## Task
So that nothing is lost, restate each entry exactly as supplied.

----- Excerpted data -----

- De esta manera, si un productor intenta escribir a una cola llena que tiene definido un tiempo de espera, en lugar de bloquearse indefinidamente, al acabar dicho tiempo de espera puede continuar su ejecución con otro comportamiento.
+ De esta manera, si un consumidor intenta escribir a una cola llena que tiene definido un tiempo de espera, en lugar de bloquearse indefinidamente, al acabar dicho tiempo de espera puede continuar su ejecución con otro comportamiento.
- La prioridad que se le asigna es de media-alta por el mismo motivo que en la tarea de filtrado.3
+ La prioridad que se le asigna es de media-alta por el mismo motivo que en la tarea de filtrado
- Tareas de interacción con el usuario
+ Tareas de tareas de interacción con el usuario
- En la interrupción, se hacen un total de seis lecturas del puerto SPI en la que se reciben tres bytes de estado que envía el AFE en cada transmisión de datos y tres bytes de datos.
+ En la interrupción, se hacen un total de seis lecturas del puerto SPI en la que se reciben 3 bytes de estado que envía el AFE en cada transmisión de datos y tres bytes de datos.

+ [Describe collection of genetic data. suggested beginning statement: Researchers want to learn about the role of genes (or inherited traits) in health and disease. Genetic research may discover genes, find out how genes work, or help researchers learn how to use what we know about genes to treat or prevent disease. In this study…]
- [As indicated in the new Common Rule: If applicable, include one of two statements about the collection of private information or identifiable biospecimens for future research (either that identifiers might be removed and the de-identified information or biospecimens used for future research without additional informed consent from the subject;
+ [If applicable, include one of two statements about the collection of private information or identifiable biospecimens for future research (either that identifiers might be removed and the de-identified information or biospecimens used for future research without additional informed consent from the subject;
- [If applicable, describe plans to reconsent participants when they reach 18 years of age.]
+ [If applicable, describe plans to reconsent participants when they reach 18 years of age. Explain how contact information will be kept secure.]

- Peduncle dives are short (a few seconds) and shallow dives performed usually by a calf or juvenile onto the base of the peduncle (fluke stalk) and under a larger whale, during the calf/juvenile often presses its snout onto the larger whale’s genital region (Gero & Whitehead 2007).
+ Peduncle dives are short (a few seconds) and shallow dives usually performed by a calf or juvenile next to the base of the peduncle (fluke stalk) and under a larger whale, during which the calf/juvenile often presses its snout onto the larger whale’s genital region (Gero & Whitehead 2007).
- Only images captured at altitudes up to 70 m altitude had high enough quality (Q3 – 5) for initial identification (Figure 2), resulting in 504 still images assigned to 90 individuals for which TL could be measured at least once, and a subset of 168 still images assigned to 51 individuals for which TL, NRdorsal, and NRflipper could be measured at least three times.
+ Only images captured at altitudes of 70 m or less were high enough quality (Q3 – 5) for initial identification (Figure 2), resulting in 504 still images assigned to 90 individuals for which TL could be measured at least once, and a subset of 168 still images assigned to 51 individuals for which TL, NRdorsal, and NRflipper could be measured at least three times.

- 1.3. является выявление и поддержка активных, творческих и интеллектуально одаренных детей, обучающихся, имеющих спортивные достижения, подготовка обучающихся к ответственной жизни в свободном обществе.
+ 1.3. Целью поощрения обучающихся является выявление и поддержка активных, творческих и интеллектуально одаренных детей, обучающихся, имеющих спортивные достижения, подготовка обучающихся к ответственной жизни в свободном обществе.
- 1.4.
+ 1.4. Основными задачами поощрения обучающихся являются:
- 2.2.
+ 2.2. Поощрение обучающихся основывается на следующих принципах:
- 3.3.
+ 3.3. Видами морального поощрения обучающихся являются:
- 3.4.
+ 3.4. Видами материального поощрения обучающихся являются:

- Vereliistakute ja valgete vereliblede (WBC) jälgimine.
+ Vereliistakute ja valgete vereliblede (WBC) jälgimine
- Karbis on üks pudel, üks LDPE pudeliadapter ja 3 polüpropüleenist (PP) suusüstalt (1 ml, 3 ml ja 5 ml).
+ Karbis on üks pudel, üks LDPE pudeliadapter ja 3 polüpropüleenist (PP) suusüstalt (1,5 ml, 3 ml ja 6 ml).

-----

## Worked solution
- De esta manera, si un productor intenta escribir a una cola llena que tiene definido un tiempo de espera, en lugar de bloquearse indefinidamente, al acabar dicho tiempo de espera puede continuar su ejecución con otro comportamiento.
+ De esta manera, si un consumidor intenta escribir a una cola llena que tiene definido un tiempo de espera, en lugar de bloquearse indefinidamente, al acabar dicho tiempo de espera puede continuar su ejecución con otro comportamiento.
- La prioridad que se le asigna es de media-alta por el mismo motivo que en la tarea de filtrado.3
+ La prioridad que se le asigna es de media-alta por el mismo motivo que en la tarea de filtrado
- Tareas de interacción con el usuario
+ Tareas de tareas de interacción con el usuario
- En la interrupción, se hacen un total de seis lecturas del puerto SPI en la que se reciben tres bytes de estado que envía el AFE en cada transmisión de datos y tres bytes de datos.
+ En la interrupción, se hacen un total de seis lecturas del puerto SPI en la que se reciben 3 bytes de estado que envía el AFE en cada transmisión de datos y tres bytes de datos.

+ [Describe collection of genetic data. suggested beginning statement: Researchers want to learn about the role of genes (or inherited traits) in health and disease. Genetic research may discover genes, find out how genes work, or help researchers learn how to use what we know about genes to treat or prevent disease. In this study…]
- [As indicated in the new Common Rule: If applicable, include one of two statements about the collection of private information or identifiable biospecimens for future research (either that identifiers might be removed and the de-identified information or biospecimens used for future research without additional informed consent from the subject;
+ [If applicable, include one of two statements about the collection of private information or identifiable biospecimens for future research (either that identifiers might be removed and the de-identified information or biospecimens used for future research without additional informed consent from the subject;
- [If applicable, describe plans to reconsent participants when they reach 18 years of age.]
+ [If applicable, describe plans to reconsent participants when they reach 18 years of age. Explain how contact information will be kept secure.]

- Peduncle dives are short (a few seconds) and shallow dives performed usually by a calf or juvenile onto the base of the peduncle (fluke stalk) and under a larger whale, during the calf/juvenile often presses its snout onto the larger whale’s genital region (Gero & Whitehead 2007).
+ Peduncle dives are short (a few seconds) and shallow dives usually performed by a calf or juvenile next to the base of the peduncle (fluke stalk) and under a larger whale, during which the calf/juvenile often presses its snout onto the larger whale’s genital region (Gero & Whitehead 2007).
- Only images captured at altitudes up to 70 m altitude had high enough quality (Q3 – 5) for initial identification (Figure 2), resulting in 504 still images assigned to 90 individuals for which TL could be measured at least once, and a subset of 168 still images assigned to 51 individuals for which TL, NRdorsal, and NRflipper could be measured at least three times.
+ Only images captured at altitudes of 70 m or less were high enough quality (Q3 – 5) for initial identification (Figure 2), resulting in 504 still images assigned to 90 individuals for which TL could be measured at least once, and a subset of 168 still images assigned to 51 individuals for which TL, NRdorsal, and NRflipper could be measured at least three times.

- 1.3. является выявление и поддержка активных, творческих и интеллектуально одаренных детей, обучающихся, имеющих спортивные достижения, подготовка обучающихся к ответственной жизни в свободном обществе.
+ 1.3. Целью поощрения обучающихся является выявление и поддержка активных, творческих и интеллектуально одаренных детей, обучающихся, имеющих спортивные достижения, подготовка обучающихся к ответственной жизни в свободном обществе.
- 1.4.
+ 1.4. Основными задачами поощрения обучающихся являются:
- 2.2.
+ 2.2. Поощрение обучающихся основывается на следующих принципах:
- 3.3.
+ 3.3. Видами морального поощрения обучающихся являются:
- 3.4.
+ 3.4. Видами материального поощрения обучающихся являются:

- Vereliistakute ja valgete vereliblede (WBC) jälgimine.
+ Vereliistakute ja valgete vereliblede (WBC) jälgimine
- Karbis on üks pudel, üks LDPE pudeliadapter ja 3 polüpropüleenist (PP) suusüstalt (1 ml, 3 ml ja 5 ml).
+ Karbis on üks pudel, üks LDPE pudeliadapter ja 3 polüpropüleenist (PP) suusüstalt (1,5 ml, 3 ml ja 6 ml).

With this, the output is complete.